Almost immediately following the news that the Buffalo Bills signed Josh Allen to a huge contract extension last week, the national media couldn’t wait to speculate on what it would mean and how it would affect the ongoing negotiations between the Baltimore Ravens and their star signal-caller, Lamar Jackson.
Allen and Jackson were two of five quarterbacks selected in the first round of the 2018 NFL Draft and have been the most successful of the bunch by far. Allen’s new deal takes on six more years to his current contract and is worth $258 million with $150 million in full guarantees. This averages out to about $43 million annually and keeps him in upstate New York through the 2028 season.
While the national media thinks that this development will create a sense of urgency to get Jackson locked up sooner rather than later — or provide a baseboard for what his eventual extension will look like — nor he or the Ravens are worried about it.
Jackson is about a week removed from being activated from the Reserve COVID-19 List after contracting the virus a second time within a year and is focused on just getting ready for the 2021 season with the ultimate goal in mind.
“That’s good for him, but like I said, I’m not worried about that,” Jackson said Monday. “I’m just trying to work on getting better right now. Like, I just got off COVID[-19]. I’m worried about my teammates, and we’re trying to get somewhere. So, the time will come about that.”
The Ravens have repeatedly expressed their unwavering commitment to Jackson as the face and future of their franchise for the long haul. Their timetable remains the same and won’t be divulged or accelerated just because another team signed their young quarterback first.
“Nothing has changed in the sense of it’ll happen when it’s going to happen [and] when it’s best for both sides to happen,” Head Coach John Harbaugh said Monday. “Both sides want it to happen. There’s really not a hurry on it.”

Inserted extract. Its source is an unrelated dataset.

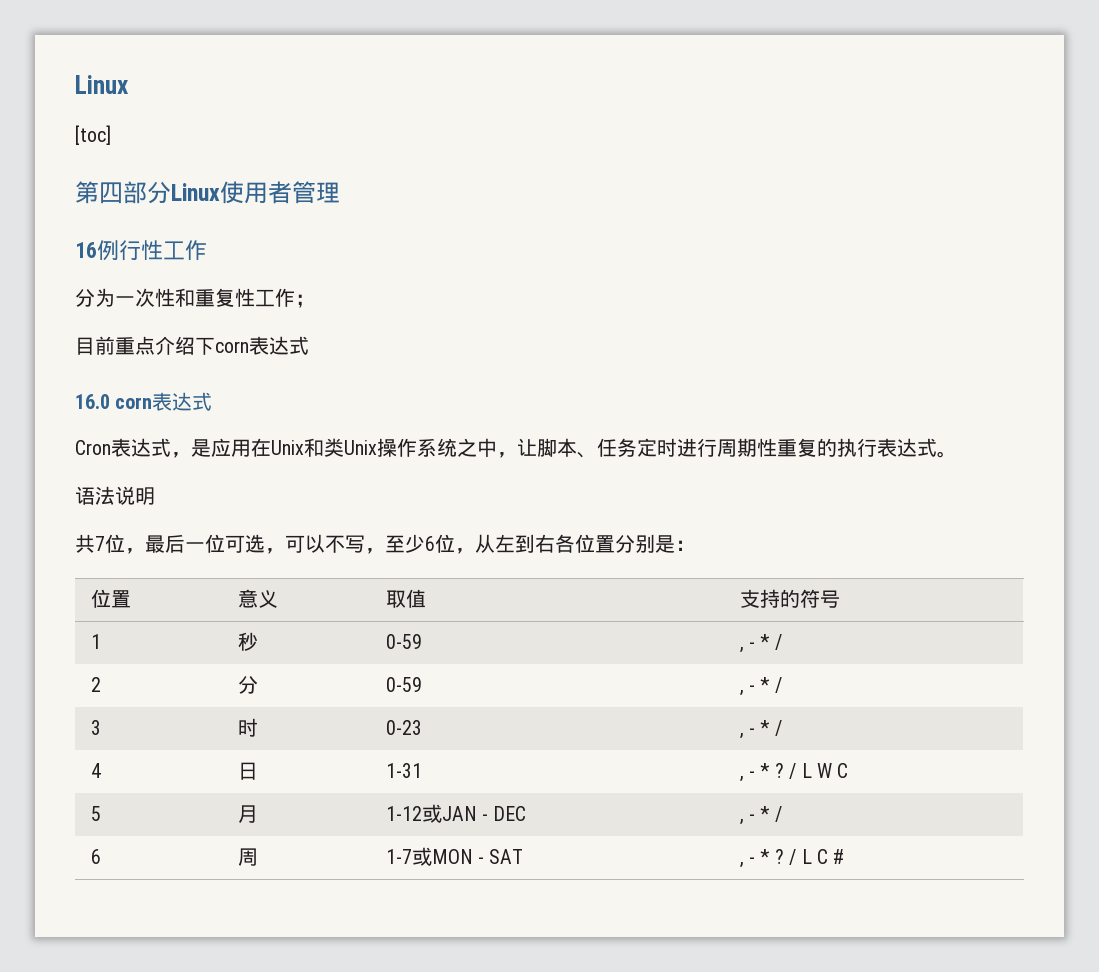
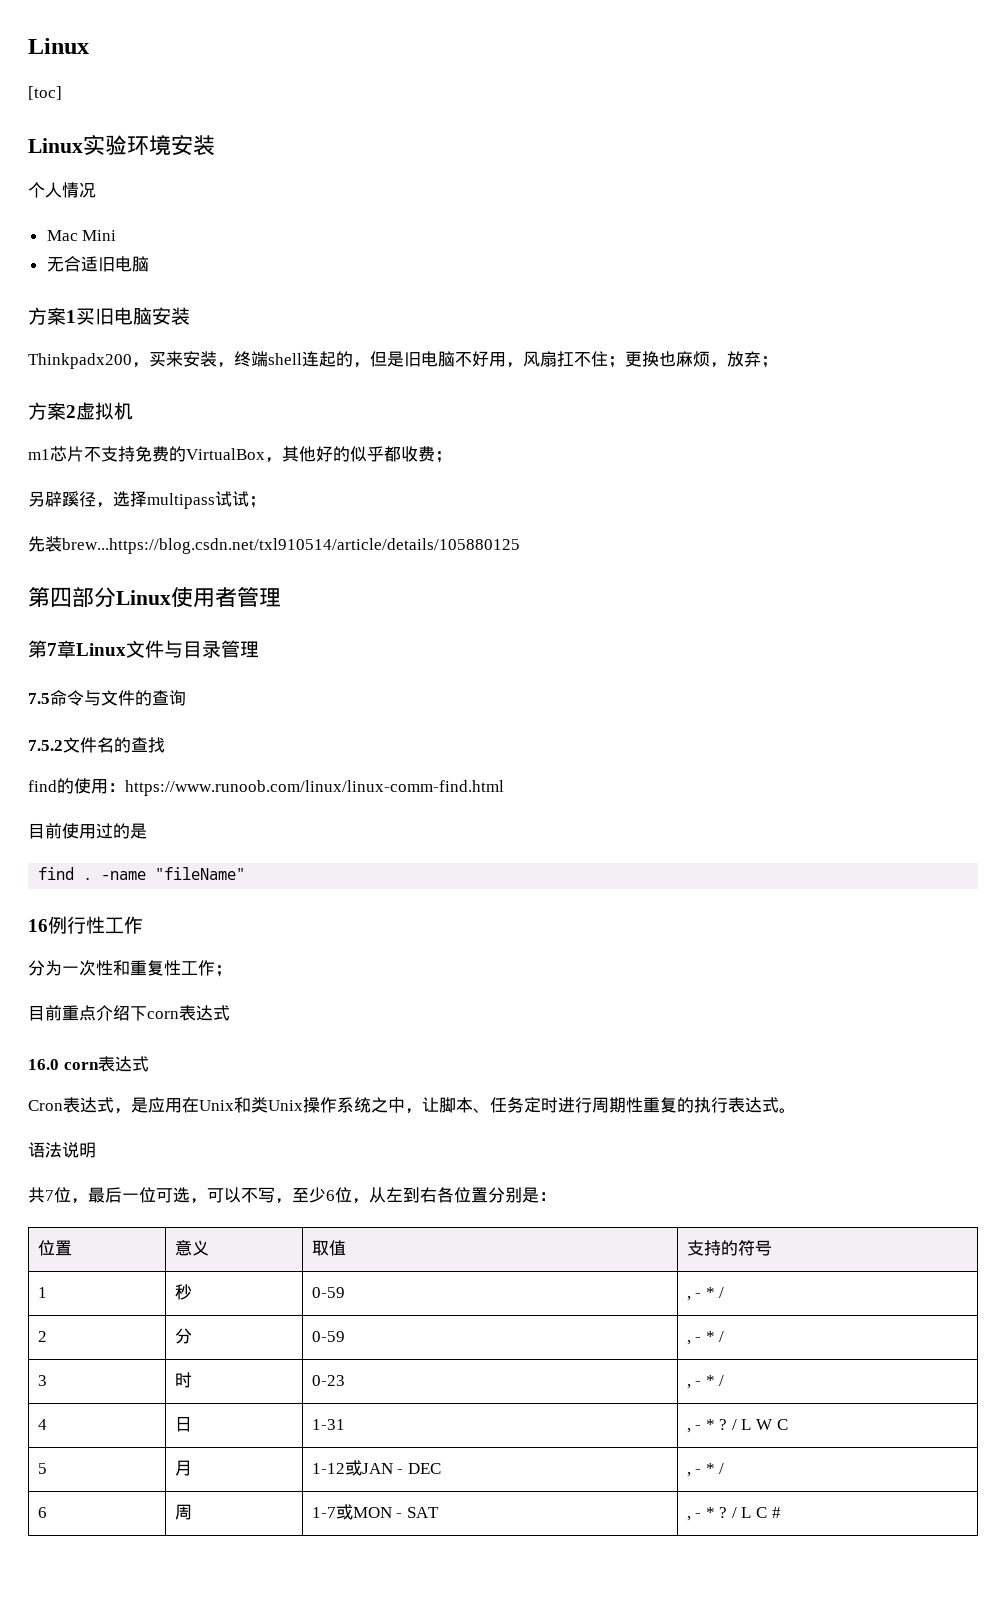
(111, 135) none -> [28,135,215,156] [28,182,96,198] [46,230,117,241] [46,256,149,272] [28,307,190,325] [28,351,778,369] [28,402,133,420] [28,446,452,463] [28,491,266,509] [28,536,520,554] // Linux实验环境安装 // 个人情况 // Mac Mini // 无合适旧电脑 // 方案1买旧电脑安装 // Thinkpadx200，买来安装，终端shell连起的，但是旧电脑不好用，风扇扛不住；更换也麻烦，放弃； // 方案2虚拟机 // m1芯片不支持免费的VirtualBox，其他好的似乎都收费； // 另辟蹊径，选择multipass试试； // 先装brew...https://blog.csdn.net/txl910514/article/details/105880125
(340, 192) none -> [28,640,259,658] [28,690,186,706] [28,737,165,753] [28,778,504,796] [28,823,147,839] [38,867,246,880] // 第7章Linux文件与目录管理 // 7.5命令与文件的查询 // 7.5.2文件名的查找 // find的使用：https://www.runoob.com/linux/linux-comm-find.html // 目前使用过的是 // find . -name "fileName"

If you look at all the moves that General Manager Eric DeCosta made this offseason, they were those of a front office devoted to helping Jackson be the best he can be — so he can lead them where they ultimately want to be at the end of the season. DeCosta was able to upgrade the offensive line and improve the weapons at Jackson’s disposal in the passing game. Until the time for a new deal comes, all concerned parties are taking it day by day and trying to get better.
“Lamar is going to be our quarterback for many years to come,” Harbaugh said. “We want him, [and] he wants us. We’re focused on what’s important now, which is a good practice.”